Problem details: Extract the final stretch of the data: the line that contains "- 4. NUMEROLOGY FOR NEWBORNS ON 21/7/2026 &" and every line after it, unaltered, and no other lines.

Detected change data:
——
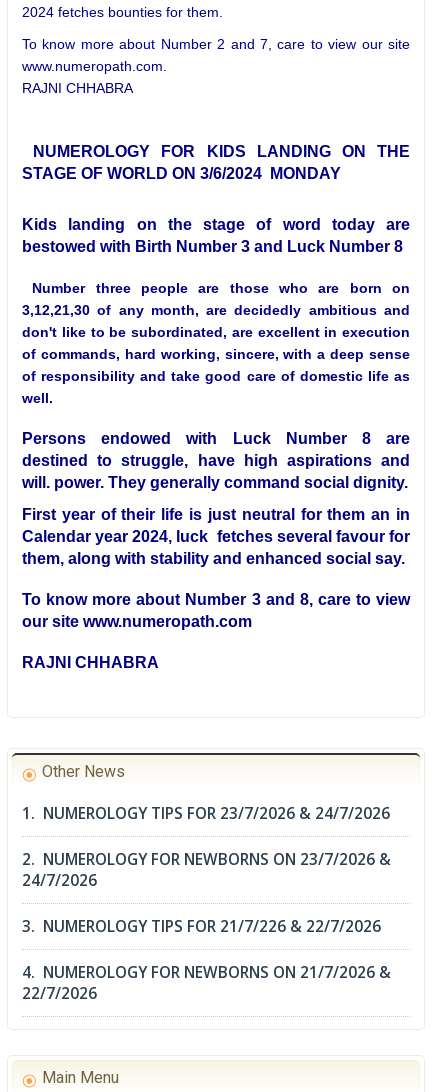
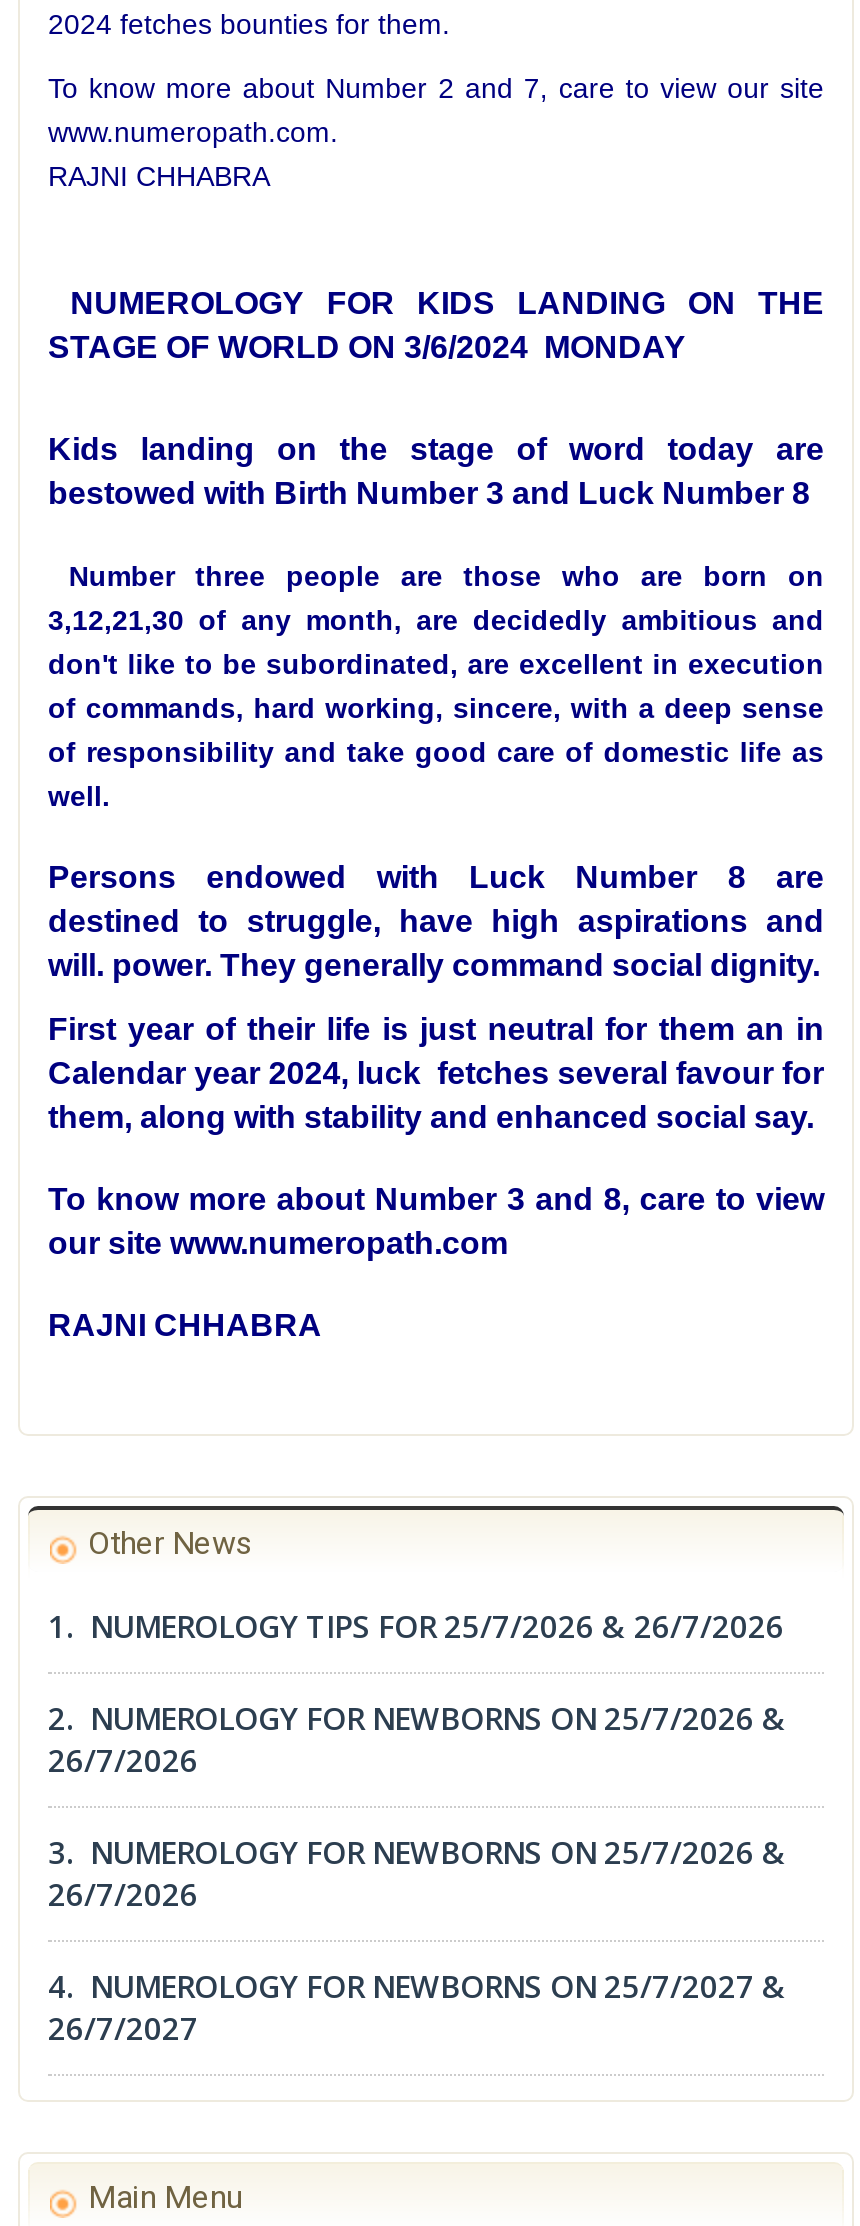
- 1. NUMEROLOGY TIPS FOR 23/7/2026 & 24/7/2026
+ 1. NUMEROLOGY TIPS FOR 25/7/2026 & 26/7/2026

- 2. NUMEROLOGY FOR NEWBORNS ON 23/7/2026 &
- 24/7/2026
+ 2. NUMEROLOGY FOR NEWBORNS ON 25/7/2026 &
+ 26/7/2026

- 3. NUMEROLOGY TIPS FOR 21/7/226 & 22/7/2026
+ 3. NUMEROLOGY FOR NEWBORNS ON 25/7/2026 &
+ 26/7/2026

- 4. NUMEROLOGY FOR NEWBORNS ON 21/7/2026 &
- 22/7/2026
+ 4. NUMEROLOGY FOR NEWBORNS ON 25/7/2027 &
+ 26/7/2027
——
Reply to the exercise:
- 4. NUMEROLOGY FOR NEWBORNS ON 21/7/2026 &
- 22/7/2026
+ 4. NUMEROLOGY FOR NEWBORNS ON 25/7/2027 &
+ 26/7/2027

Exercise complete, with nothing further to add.